Think I lean Westbrook. He has shown me enough as both a #1 (2016-2017) and #2 (2011-2015). Does Draymond get lazy if on a subpar team? Unmotivated Draymond is not too good of a player (see 2021).
Why though? Draymond is...
ATG post defender, ATG rim protector, ATG d-PM, GOAT lvl d-communication and versatility (pushing him at that Wilt, DROB, Nate level defensively, just behind the Duncan and KG).
He has great passing and is a great connector, and great hand-off guy. A great screen-setter and a good scorer.
Why is WB > Dray peak for peaks?
Peak 2016 Westbrook (which is pretty much an identical player to 2017) rates as pretty much equal or better to Durant on every impact signal, and that alleviates most of my concerns about him meshing on elite-level squads. Their net rating without the other was a very solid +5.5 for both, with Westbrook having a better offensive rating, and that's with opponents shooting sub-30% on 3s on the Durant ON Westbrook OFF minutes. His 112 ORTg when on court in 2017 is pretty elite as well, all things considered.

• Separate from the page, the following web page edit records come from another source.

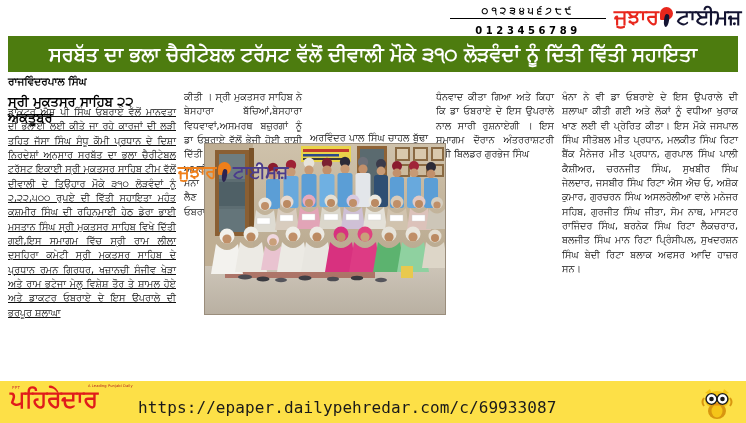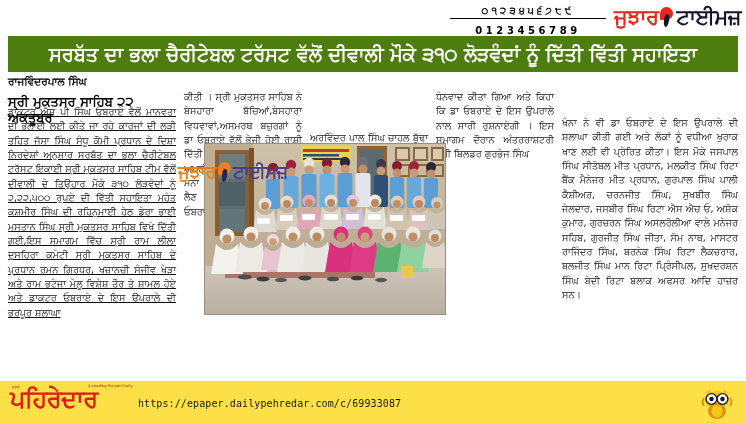"ਖੰਨਾ ਨੇ ਵੀ ਡਾ ਓਬਰਾਏ" #col5 { margin-top: 26px -> none }
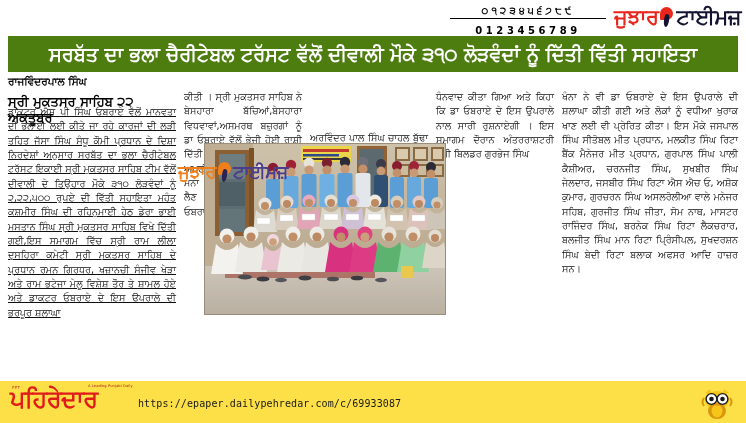"https://epaper.dailypehredar.com/c/69933" .footer-url { font-size: 10px -> 16px }
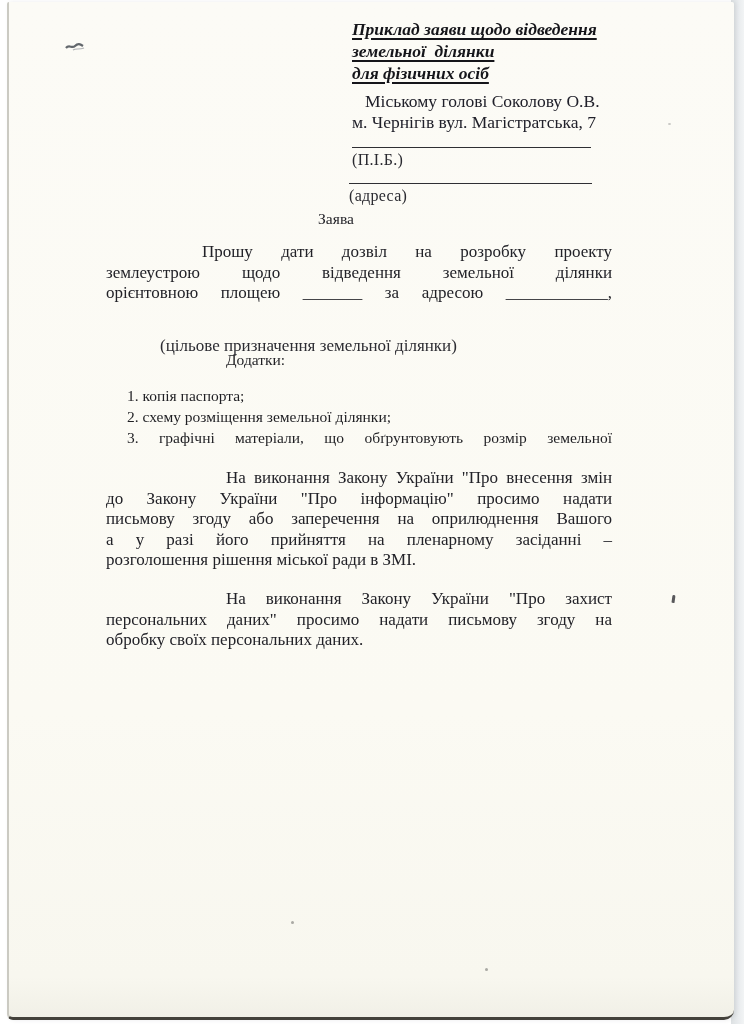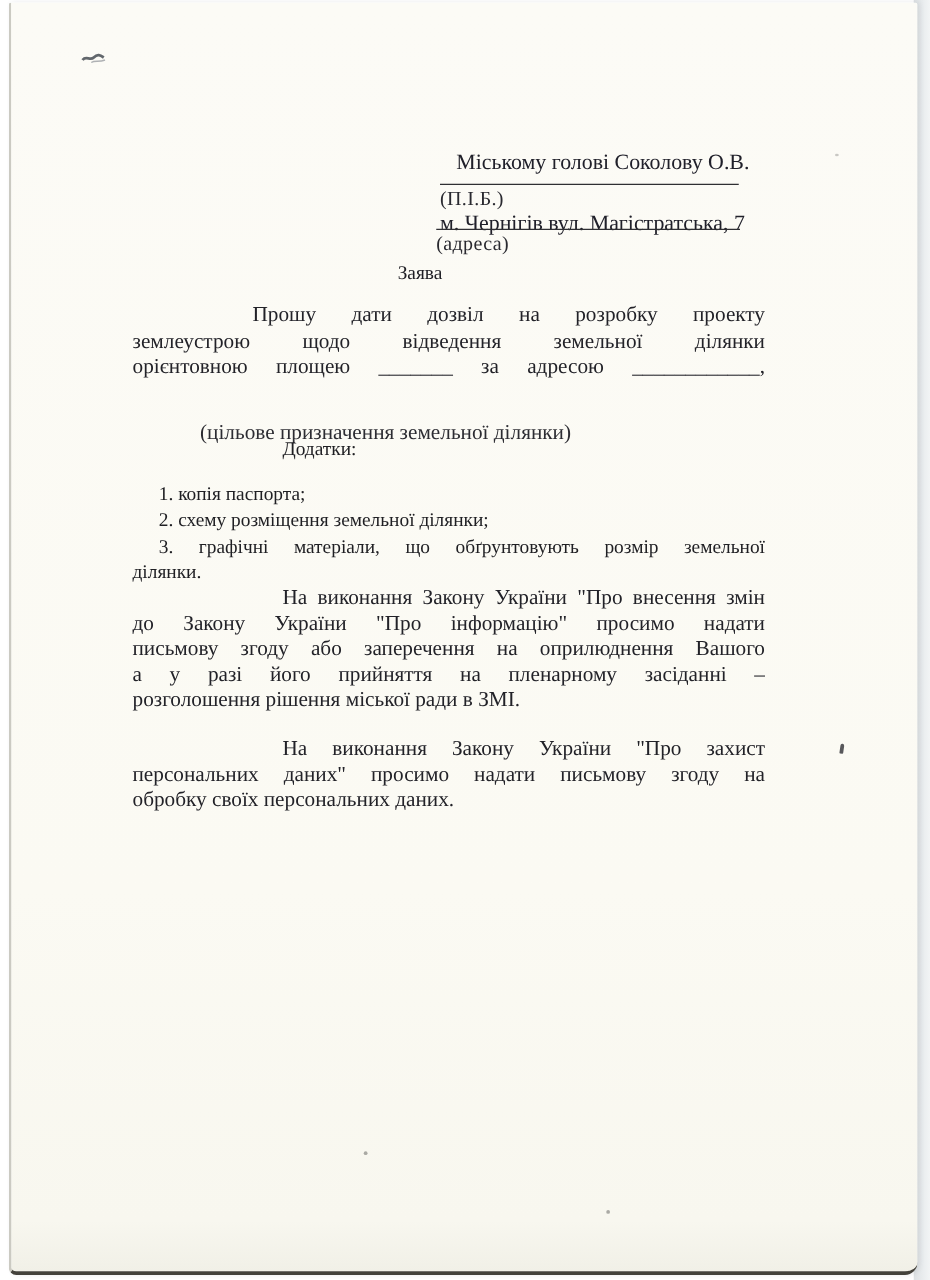"Приклад заяви щодо відведення" div.abs { html: none -> <div> <div>Приклад заяви щодо відведення</div> <div>земельної ділянки</div> <div>для фізичних осіб</div> </div> }
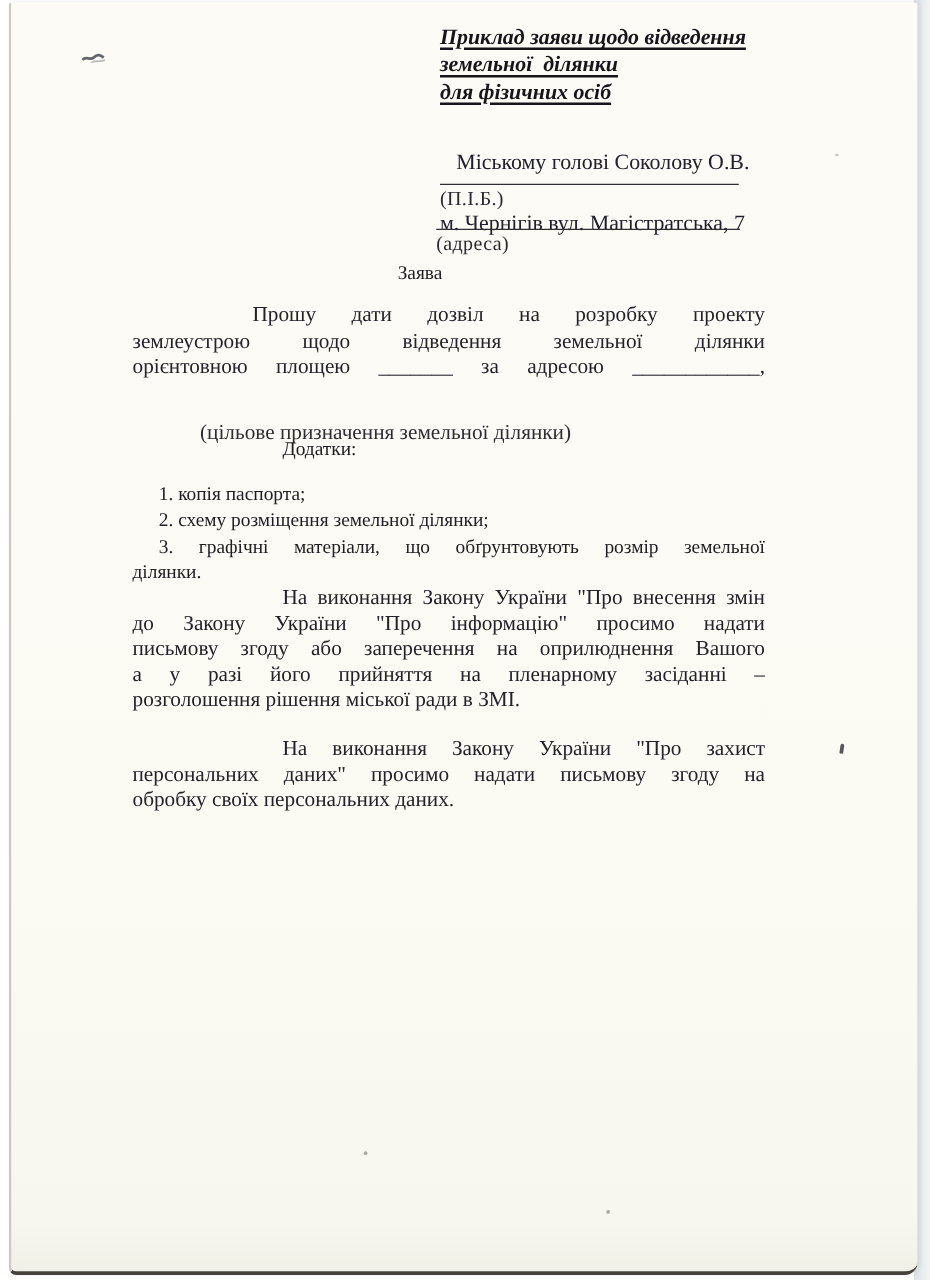"Міському голові Соколову О.В." .addressee .aline { margin-top: 28px -> none }
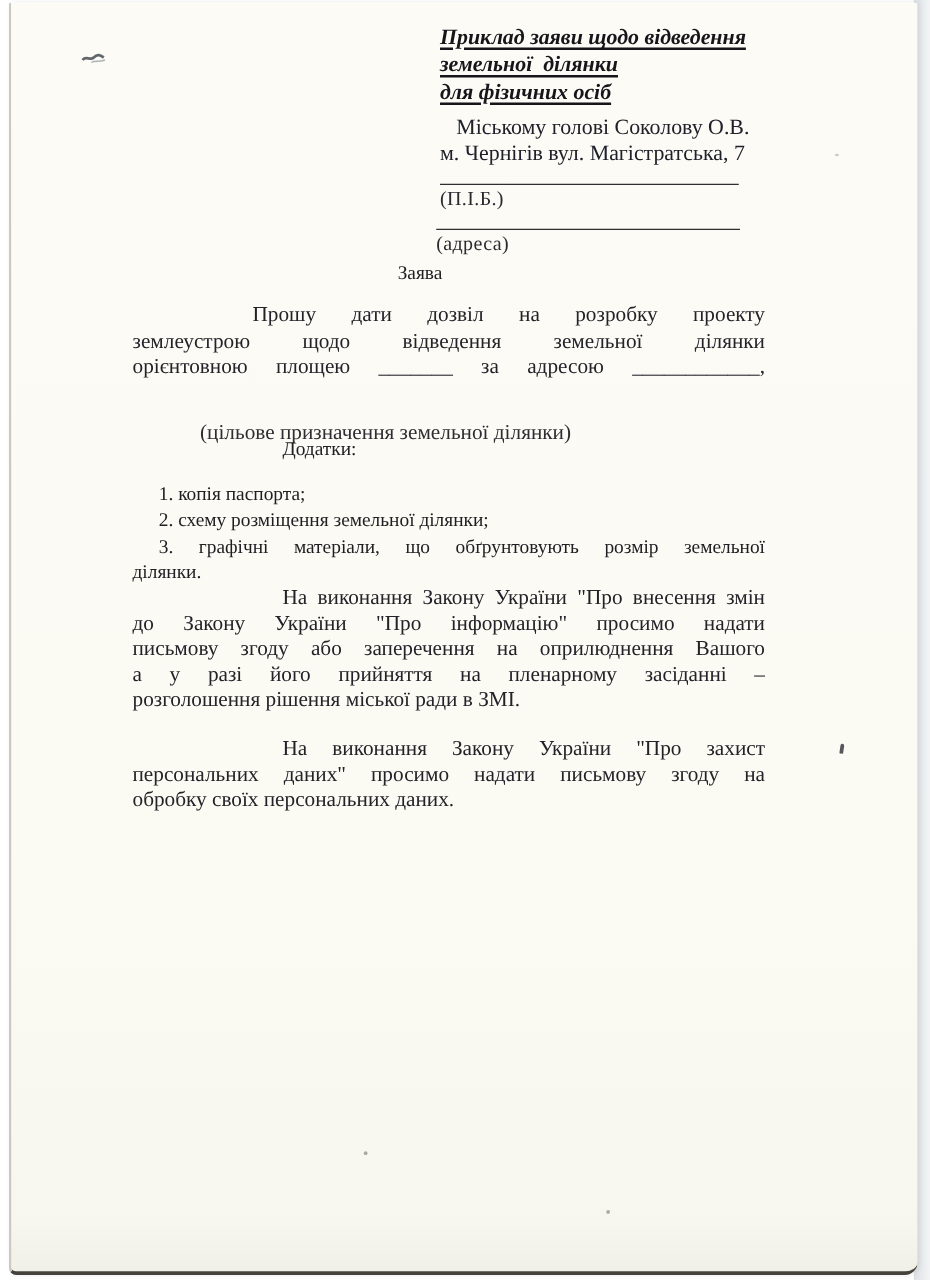"ділянки." div.cont { html: <div>ділянки.</div> -> none }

Like, it's fantastic that Green is great at all the small things on offense, but most of those are exactly that: small things. Westbrook is an A- tier primary passer, combined with an unstoppable driving ability, while being the most prolific transition player in the league, on both regular season and playoffs, which is massive even on his mediocre efficiency (1.05 ppp on average in 2016+2017). Those are big things. Ultimately, I'm pretty confident in leaving my title-contending offense on Westbrook's hands.
I'm not really taking Green's outlier shooting that year at face value. A small boost, sure, but I try to consider the player at a vacuum (as much as I can) when doing these things. If you consider his performance as it actually happened, then 16 Green is probably a better "season" than 17 Westbrook. I'm comparing them as players, though.
Oh, and I don't trust Green on anything below a "very good" team, at all. Not with his personality.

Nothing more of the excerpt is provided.